I was a little shy in the beginning and wasn’t very successful with the whole extended eye contact thing, much less the business of walking up with my hand outstretched and introducing myself. And then one morning I wore a sweatshirt bearing the logo of the rehab we had both attended, struck some common ground, and ended up at breakfast together with a mutual program friend. It was a slow burn at first. Having more experience with sobriety than I did, she was cautious in getting to know me – a trait that I learned serves us well in the rooms. I have said about the beginning of our friendship that I was more like a puppy (Lovemelovemeloveme!) and she assumed some more cat like attributes (Let me rub my butt on you a few times before I decide if you’re going to be my person). Aside from our alcoholism, scandalous love of cake and pudding, and willingness to sing preposterous karaoke songs for each other in my basement, we don’t have a whole lot in common.
That’s the beauty of a 12-step program. It generally attracts a group of random individuals, and through the experience of shared pain, joy, and that innate knowing that only another addict has, we bond.
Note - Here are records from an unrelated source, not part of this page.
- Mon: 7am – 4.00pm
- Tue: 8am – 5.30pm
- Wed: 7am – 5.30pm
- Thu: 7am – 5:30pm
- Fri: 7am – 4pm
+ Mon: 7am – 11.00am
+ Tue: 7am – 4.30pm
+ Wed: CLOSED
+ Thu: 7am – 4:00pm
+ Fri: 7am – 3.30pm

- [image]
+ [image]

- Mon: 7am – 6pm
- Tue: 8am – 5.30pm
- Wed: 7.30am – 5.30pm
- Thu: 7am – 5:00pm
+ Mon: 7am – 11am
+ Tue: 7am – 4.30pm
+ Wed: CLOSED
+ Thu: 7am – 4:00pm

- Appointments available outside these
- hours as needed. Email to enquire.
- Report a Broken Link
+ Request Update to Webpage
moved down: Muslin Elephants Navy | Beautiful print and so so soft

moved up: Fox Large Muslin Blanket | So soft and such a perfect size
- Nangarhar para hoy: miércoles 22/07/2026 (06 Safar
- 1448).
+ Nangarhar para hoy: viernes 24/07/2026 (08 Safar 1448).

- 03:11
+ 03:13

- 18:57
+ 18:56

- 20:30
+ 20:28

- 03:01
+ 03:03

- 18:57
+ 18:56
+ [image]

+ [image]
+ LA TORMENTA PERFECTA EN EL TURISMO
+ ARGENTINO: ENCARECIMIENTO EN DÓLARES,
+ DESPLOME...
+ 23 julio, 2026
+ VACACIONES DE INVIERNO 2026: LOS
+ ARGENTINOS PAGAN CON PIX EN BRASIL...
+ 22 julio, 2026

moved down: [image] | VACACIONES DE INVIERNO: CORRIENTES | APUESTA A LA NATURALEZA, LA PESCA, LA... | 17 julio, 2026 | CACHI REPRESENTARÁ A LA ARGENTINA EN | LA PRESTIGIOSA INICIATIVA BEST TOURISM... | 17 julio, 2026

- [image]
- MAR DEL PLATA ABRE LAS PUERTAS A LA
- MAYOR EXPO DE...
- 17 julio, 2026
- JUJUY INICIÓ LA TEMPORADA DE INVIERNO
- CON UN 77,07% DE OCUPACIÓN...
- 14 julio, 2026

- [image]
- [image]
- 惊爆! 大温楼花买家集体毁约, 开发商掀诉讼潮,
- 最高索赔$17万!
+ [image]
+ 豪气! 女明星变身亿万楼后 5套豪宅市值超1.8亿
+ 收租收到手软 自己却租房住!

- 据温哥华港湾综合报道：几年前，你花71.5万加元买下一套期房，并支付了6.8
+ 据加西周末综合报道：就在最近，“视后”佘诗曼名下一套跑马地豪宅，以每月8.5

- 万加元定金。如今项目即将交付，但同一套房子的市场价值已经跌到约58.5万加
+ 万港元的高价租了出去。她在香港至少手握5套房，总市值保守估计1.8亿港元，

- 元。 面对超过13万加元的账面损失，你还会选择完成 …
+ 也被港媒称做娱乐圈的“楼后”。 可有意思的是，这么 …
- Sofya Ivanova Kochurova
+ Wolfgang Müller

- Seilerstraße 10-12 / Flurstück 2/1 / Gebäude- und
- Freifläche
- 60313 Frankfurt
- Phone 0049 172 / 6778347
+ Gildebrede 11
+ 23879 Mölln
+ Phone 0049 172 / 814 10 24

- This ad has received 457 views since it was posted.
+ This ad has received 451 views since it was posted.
Boy, do we bond. And that's why we consider ourselves a tribe.
We started texting to support each other’s program. Then we added a third friend to the text chain and helped each other navigate some rough waters. Before long we were planning dinner dates and sending each other hilarious memes and embarrassing selfies. As new women came into the rooms, we expanded the support circle, including them in the group text where we all offer our experience, strength and hope in the ongoing, revolving door text thread.
This group text became a lifeline that kept us all connected to the program, while simultaneously disconnecting us from our erroneous personal BS. Aside from the daily business of sharing inspirational quotes or reflections, recipes, jokes, and the occasional video of a horse smiling, we’ve ventured into territory so deeply, soul-baringly personal that we have borne witness to grief, tragedy, monumental life changes, indecision, pure unadulterated joy, and questionable moral judgment. We shine a light on the darkness, build each other up, and are brutally honest. Together we have woven a net into which each of us has fallen from time to time. We celebrate together, and we cry together. We give each other gifts for no reason. We know when someone needs space and can intuit when that space gets dangerous. We drag each other to meetings or out for coffee when we’re low and honor each other’s achievements. We have inside jokes that still make us burst out laughing, very inappropriately, months later. And sometimes we show up unannounced at 10:00 at night with 2 pints of pudding just to say “I’m here for you.”
The bond of 12-step friendship goes so far beyond having support. I am fortunate enough to have a loving husband who is totally committed to and supportive of my sobriety. But when I am romancing the memory of a glass of wine over a lovely Friday night dinner and blurt out “God, I really want a drink right now. I miss oblivion,” I am met with a pale look of horror and a single frightened tear, because he can’t relate to this specific brand of insanity. Whereas my tribe, without skipping a beat, will be all “Oh I hear you, sister. Just yesterday I was at my nephew’s christening and fantasized about snorting a box of horse tranquilizers!” We get each other because we’re tuned into the same frequency.
We are a tribe, a pride, a pack, a family who above all else has kept each other sober. Find your tribe. Add them to your recovery toolbox. And love them like your life depends on it. Because it does.